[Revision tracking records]

##############################

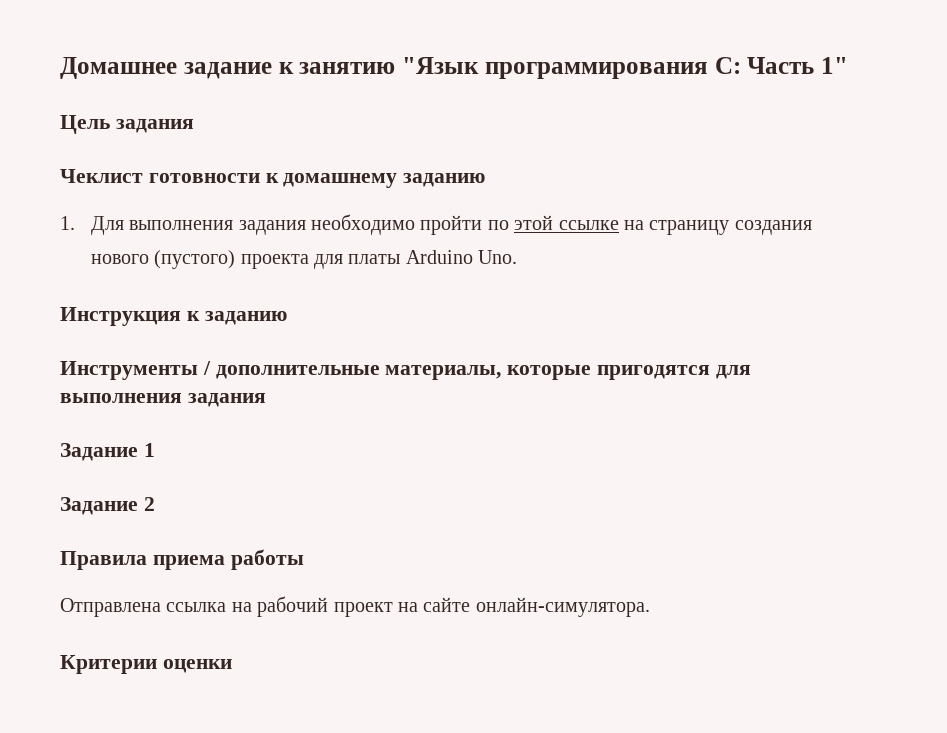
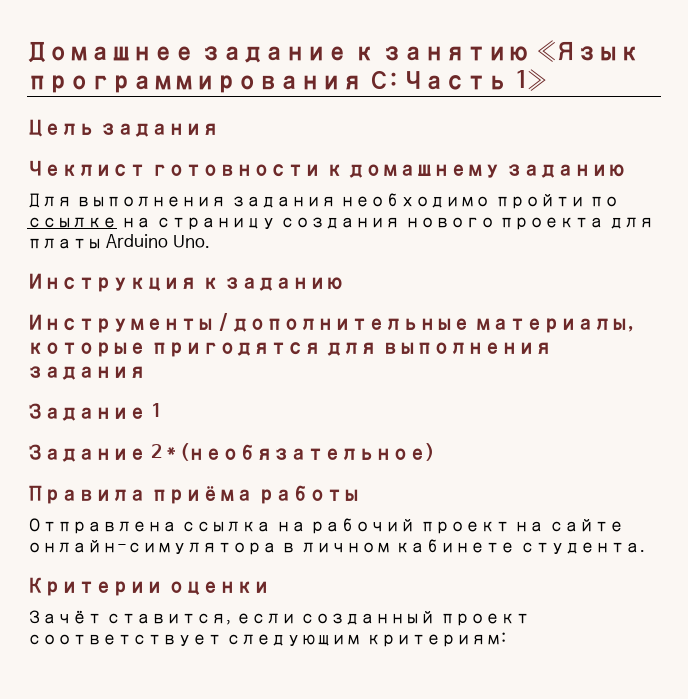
[402,57,479,74] "Язык -> [534,40,640,62] «Язык
[821,57,848,74] 1" -> [514,69,549,91] 1»
[60,216,75,230] 1. -> (625, 171) none
[514,215,554,230] этой -> (620, 201) none
[154,250,236,269] (пустого) -> (495, 222) none
(155, 504) none -> [166,443,434,461] * (необязательное)
[152,555,225,570] приема -> [150,486,253,504] приёма
[475,597,650,617] [60,655,232,674] онлайн-симулятора. // Критерии оценки -> [27,539,645,555] [27,577,270,596] [27,610,530,626] [27,632,506,647] онлайн-симулятора в личном кабинете студента. // Критерии оценки // Зачёт ставится, если созданный проект соответствует следующим критериям:

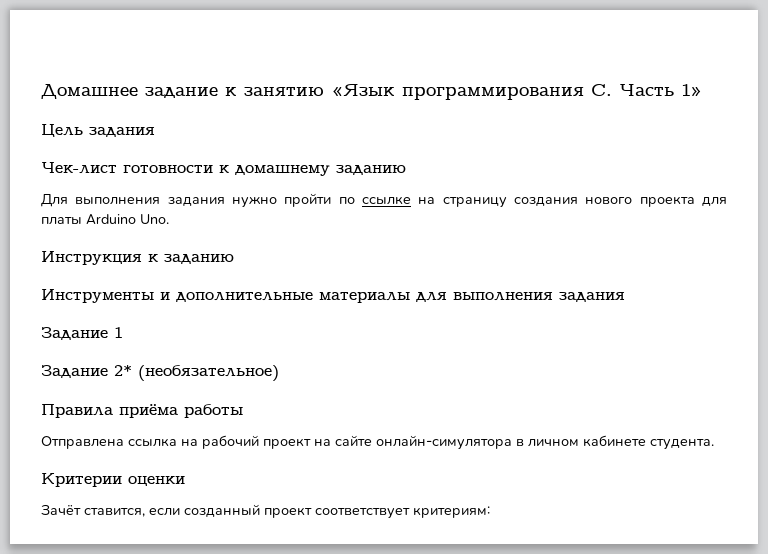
[369,70,398,90] С: -> [591,84,612,96] С.
[27,160,146,177] Чеклист -> [41,162,117,174] Чек-лист
[340,193,491,208] необходимо -> [232,196,277,208] нужно
[218,312,634,333] [27,342,321,357] / дополнительные материалы, которые пригодятся -> [160,292,410,303] и дополнительные материалы
[150,444,175,458] 2 * -> [114,365,132,376] 2*
[226,634,362,647] следующим -> (410, 513) none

##############################

> What you are asked to do
Look above for every line with the word "none" and copy it.

> Solution for this exercise
[60,216,75,230] 1. -> (625, 171) none
[514,215,554,230] этой -> (620, 201) none
[154,250,236,269] (пустого) -> (495, 222) none
(155, 504) none -> [166,443,434,461] * (необязательное)
[226,634,362,647] следующим -> (410, 513) none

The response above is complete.